Ce 24 février, cela fera trois ans qu’a été lancée l’agression russe contre l’Ukraine. Les responsabilités historiques de Vladimir Poutine dans le déclenchement de ce conflit comme dans la conduite, particulièrement cruelle, de la guerre relèvent de crimes ineffaçables. 

Pour leur part, la plupart des dirigeants occidentaux ont, très tôt, fait le choix de rechercher, comme seule issue à cette tragédie, une victoire militaire. Cette voie n’avait pourtant rien de fatal. Ainsi, dès avril 2022, des pourparlers très prometteurs entre Russes et Ukrainiens avaient eu lieu à Istanbul. Un ancien conseiller du Président Zelensky, Oleksiy Arestovitch, révélera par la suite qu’ en rentrant dans son pays après ces discussions « couronnées de succès, 90% des questions litigieuses ayant été résolues, (son) équipe a sabré le champagne pour fêter l’occasion » (1) . Ce fut le moment choisi par le ministre de la Défense américain, représentant l’aile jusqu’au boutiste de l’équipe du Président Biden, pour faire une visite-surprise à Kiev, convaincre les Ukrainiens qu’ « ils peuvent gagner s’ils ont les bons équipements » et engager la livraison des armes lourdes. Si cette option fut approuvée par la plupart des dirigeants européens, elle ne fit, paradoxalement, pas l’unanimité au plus haut niveau du pouvoir à Washington. En témoigna cette déclaration retentissante du Chef d’Etat-major des armées des Etats-Unis, le Général Mark A. Milley : « Il peut y avoir une solution politique, où, politiquement, les Russes se retirent. C’est possible ! » (2). On connaît la suite…Un gâchis humain, matériel et politique incommensurable .

On ne peut donc que se réjouir d’entrevoir enfin des négociations de paix. Malheureusement, ce qu’on en sait à ce stade n’inspire guère confiance.
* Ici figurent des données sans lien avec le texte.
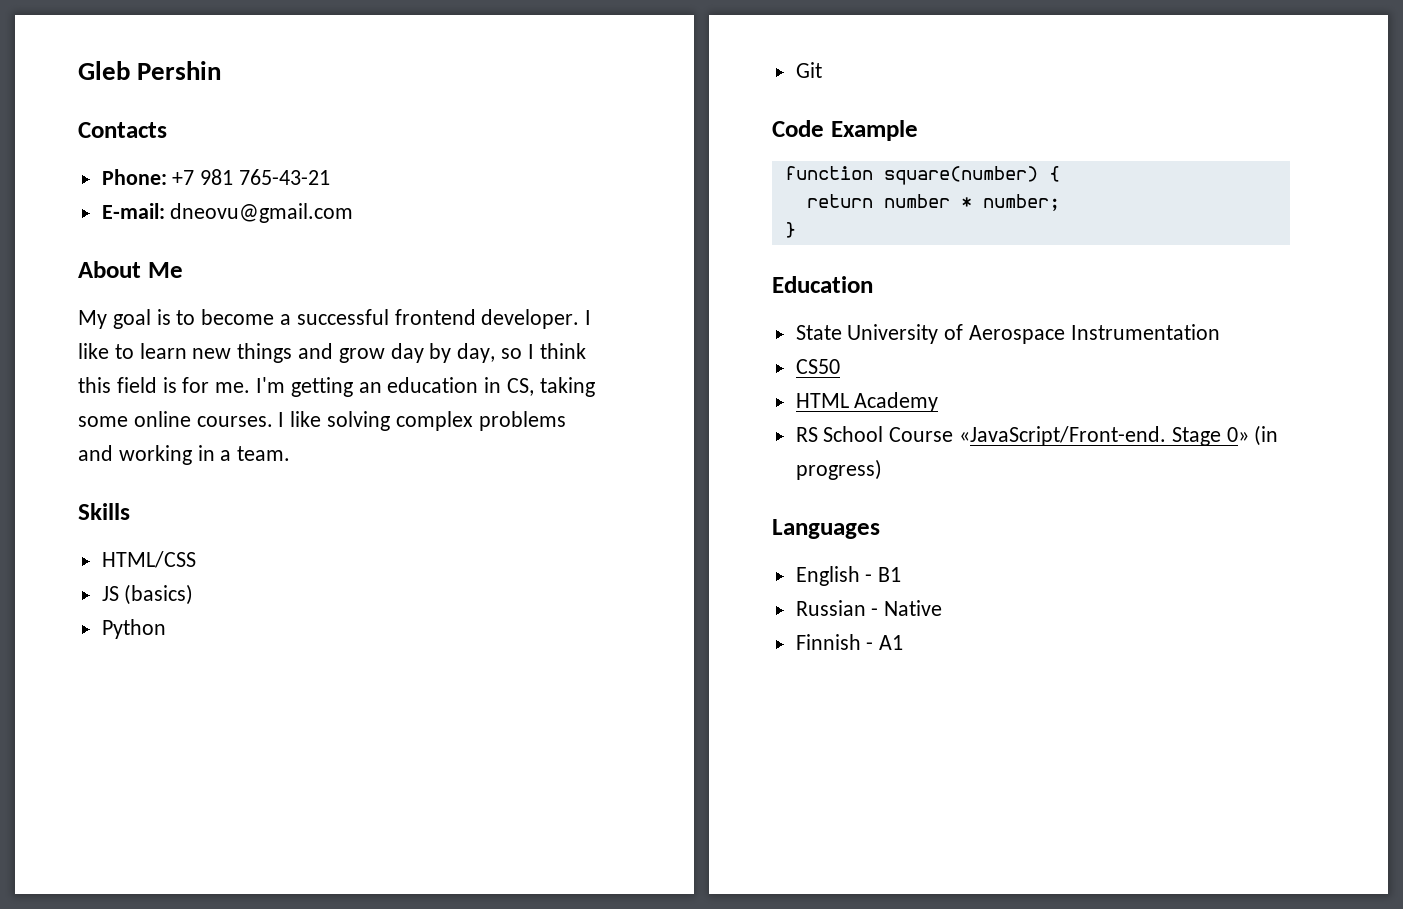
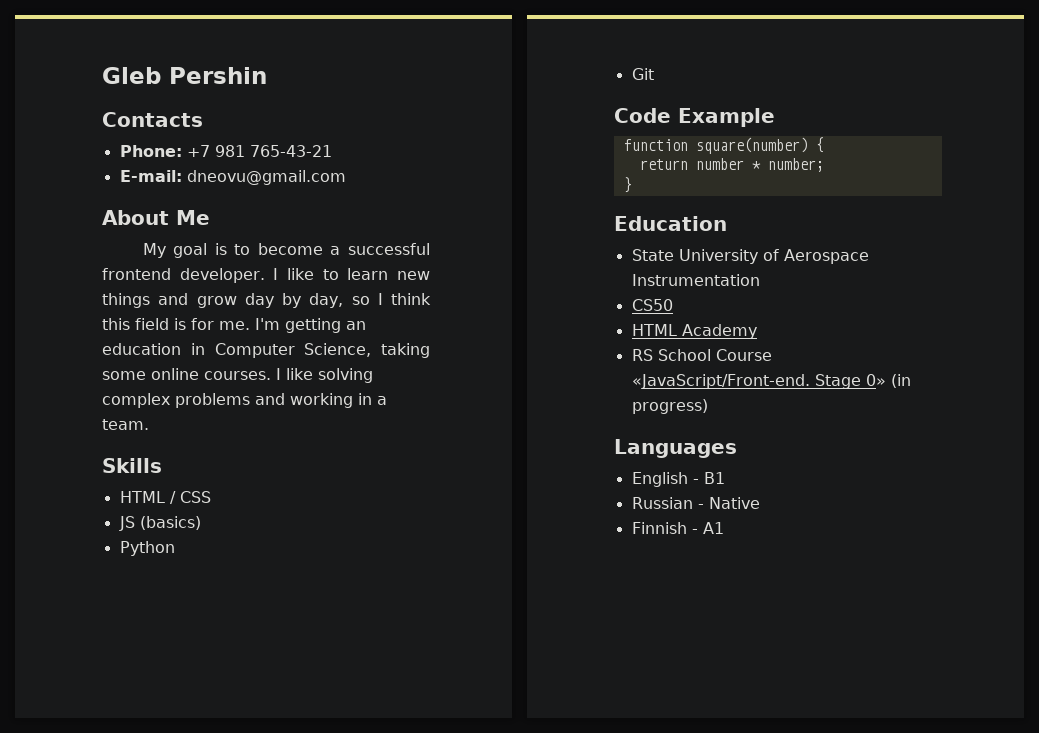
- I'm getting an education in CS, taking some online courses.
+ I'm getting an education in Computer Science, taking some online courses.
- HTML/CSS
+ HTML / CSS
Créer les conditions d’une paix juste et durable passe par le respect d’une série de principes dont ne s’embarrassent ni Trump ni Poutine.

 Le premier d’entre eux est de placer au centre des futures négociations les deux principales parties au conflit, même si, à l’évidence, un face à face exclusif entre Ukrainiens et Russes est inconcevable, tant le rapport des forces est inégal. En plus, il s’agit d’un enjeu mondial. Dès lors, c’est sous l’égide des Nations unies que d’autres acteurs devraient être associés à la recherche d’une solution : l’Union européenne, voisine et alliée de Kiev ; les Etats-Unis, directement impliqués dans le conflit; mais aussi, sous une forme ou une autre, des pays comme la Chine, l’Inde, le Brésil ou l’Afrique du Sud, qui ont l’oreille de Moscou tout en étant des interlocuteurs de Kiev, clairement opposés depuis le début à cette guerre. 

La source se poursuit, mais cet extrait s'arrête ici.